Shriver conversed on a variety of issues related to this cultural obsession, including our focus on strength at a time when we have machines to do our hard work for us, and the narcissistic motivation behind exercise to gain either status or to chase eternal life.
Her analysis of human nature and her ability to shine light on the true and often unhealthy motivations that drive these behaviors was unflinching and refreshingly straightforward. She acknowledged that she, too, is part of the problem, having had an epiphany that she is more dedicated to her exercise than her writing, even though she feels “this movement of ‘what you see, is what you get’ undersells what it means to be a person.”

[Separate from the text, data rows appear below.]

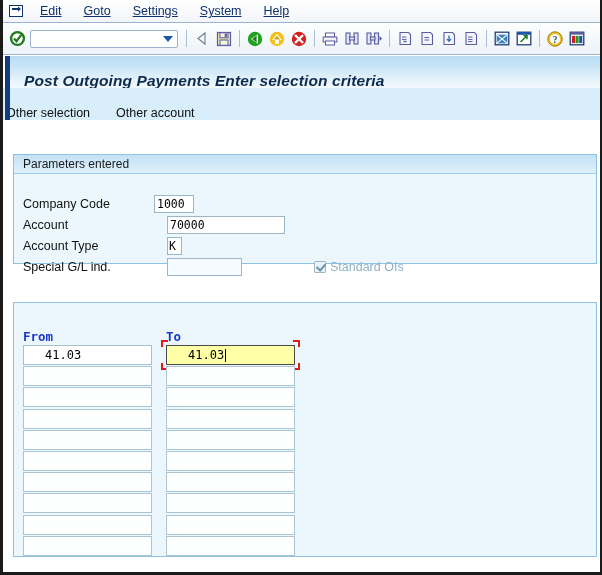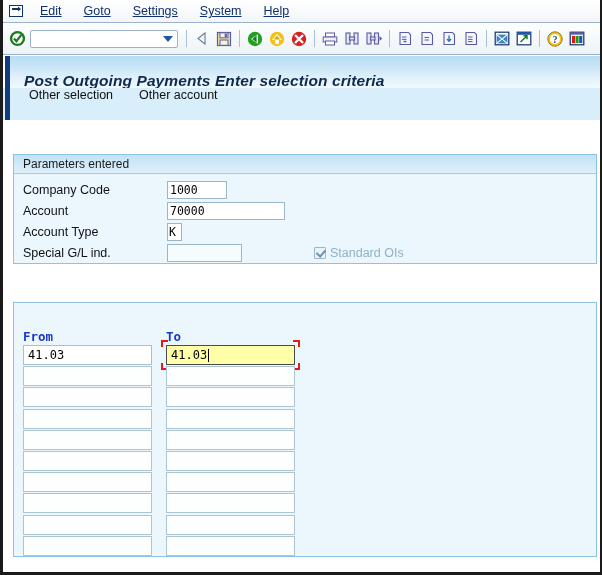--- a/index.html
+++ b/index.html
@@ -42,40 +42,40 @@
   .title-accent{position:absolute;left:2px;top:0;width:5px;height:32px;background:#123d7c;}
   .titlebar{position:absolute;left:7px;top:0;right:0;height:32px;
     background:linear-gradient(#b9dcf2 0%,#cbe6f7 38%,#e4f2fb 72%,#f2f9fd 100%);
     display:flex;align-items:center;box-sizing:border-box;}
   .title-text{font-size:15.5px;font-weight:bold;font-style:italic;color:#0d2b4e;
     padding-left:14px;letter-spacing:.1px;font-family:"Liberation Sans",sans-serif;margin-top:18px;}
 
   
   .appbtnrow{position:absolute;left:0;top:88px;width:597px;height:32px;
     background:#d8eefa;box-sizing:border-box;
-    display:flex;align-items:flex-start;padding-left:26px;}
+    display:flex;align-items:flex-end;padding-left:3px;}
   .appbtnrow::before{content:"";position:absolute;left:2px;top:0;width:5px;height:32px;background:#123d7c;}
   .appbtn{font-size:12.5px;color:#101010;margin-right:26px;white-space:nowrap;
           font-family:"Liberation Sans",sans-serif;}
 
   
   .canvas{position:absolute;left:0;top:120px;width:597px;height:452px;background:#ffffff;}
 
   
   .panel{position:absolute;background:#ebf7fd;border:1px solid #8fc3e4;box-sizing:border-box;}
   .panel-hd{height:19px;background:linear-gradient(#c3e2f5,#dff0fb);
     border-bottom:1px solid #9fcde8;display:flex;align-items:center;
     padding-left:9px;box-sizing:border-box;}
   .panel-hd span{font-size:12px;color:#1a1a1a;font-family:"Liberation Sans",sans-serif;}
 
   #panel-params{left:10px;top:34px;width:584px;height:110px;}
   #panel-amount{left:10px;top:182px;width:584px;height:255px;}
 
   
-  .frow{position:absolute;left:0;width:100%;height:21px;display:flex;align-items:center;}
+  .frow{position:absolute;left:0;width:100%;height:21px;display:flex;align-items:center;margin-top:14px;}
   .flabel{position:absolute;left:9px;font-size:12.5px;color:#111;white-space:nowrap;
           font-family:"Liberation Sans",sans-serif;}
 
   .ifield{position:absolute;height:18px;background:#ffffff;
     border:1px solid #9bb6c9;box-sizing:border-box;
     font-family:"DejaVu Sans Mono","Liberation Mono",monospace;
     font-size:11.5px;color:#000;padding:0 2px;line-height:16px;
     display:flex;align-items:center;}
   .ifield.empty{background:#f6fbfd;}
 
@@ -89,21 +89,21 @@
            font-family:"Liberation Sans",sans-serif;}
 
   
   .colhdr{position:absolute;font-size:12.5px;font-weight:bold;color:#1938c9;
     font-family:"DejaVu Sans Mono","Liberation Mono",monospace;letter-spacing:0px;}
 
   
   .amtfield{position:absolute;width:129px;height:20px;box-sizing:border-box;
     background:#ffffff;border:1px solid #a8bfcd;
     font-family:"DejaVu Sans Mono","Liberation Mono",monospace;
-    font-size:12px;color:#000;padding-left:4px;line-height:18px;
+    font-size:12px;color:#000;padding-left:21px;line-height:18px;
     display:flex;align-items:center;}
   .amtfield.blank{background:#fdffff;border-color:#adc4d2;}
   .amtfield.focused{background:#ffffa8;border:1px solid #4a4a4a;}
   .caret{display:inline-block;width:1px;height:13px;background:#000;margin-left:1px;}
 
   
   .focusmark{position:absolute;pointer-events:none;}
   .focusmark i{position:absolute;display:block;}
   .fm-tl{left:0;top:0;width:7px;height:2px;background:#e01b1b;}
   .fm-tl2{left:0;top:0;width:2px;height:7px;background:#e01b1b;}
@@ -302,21 +302,21 @@
 
   <div class="canvas">
 
     <div class="panel" id="panel-params">
       <div class="panel-hd">
         <span>Parameters entered</span>
       </div>
 
       <div class="frow" style="top:24px;">
         <div class="flabel">Company Code</div>
-        <div class="ifield" style="left:153px;width:60px;">1000</div>
+        <div class="ifield" style="left:140px;width:40px;">1000</div>
       </div>
 
       <div class="frow" style="top:45px;">
         <div class="flabel">Account</div>
         <div class="ifield" style="left:153px;width:118px;">70000</div>
       </div>
 
       <div class="frow" style="top:87px;">
         <div class="flabel">Special G/L ind.</div>
         <div class="ifield empty" style="left:153px;width:75px;"></div>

Following this discussion, Shriver read an excerpt of dialogue from her book The Motion of the Body Through Space (coming out May 5th, 2020). If the themes hold true throughout the work, her novel, inspired by a New York Times article on Ultra Triathlons, is not only about the cult of exercise, but also the underling competition within a marriage. This competition, Shriver pointed out during the Q&A, can be healthy unless the competition becomes unfair, as it clearly is for the couple in her novel.
Lionel’s session gave me moments of pause as I viewed my own behaviors through this lens. Am I unwittingly a member of this cult? I did wake up early this morning to run while in Key West so I wouldn’t miss a training day for an upcoming race… What is the true motivation behind my own dedication to exercise?
Any writer who can make their reader pause to consider both their own behaviors and those of the culture at large has, in my opinion, achieved something truly great. Because of this, I look forward to delving deeper into The Motion of the Body Through Space when it releases this spring.
Katie Cerqua is the Youth and Family Services Manager at the Virginia Beach Public Library, coordinating library services for ages birth – 18. Library Journal chose Cerqua as a 2016 Mover & Shaker in the Change Agent category for her work fighting “summer slide” –the learning loss that children can experience during summer break. She received her MLS from Clarion University of Pennsylvania.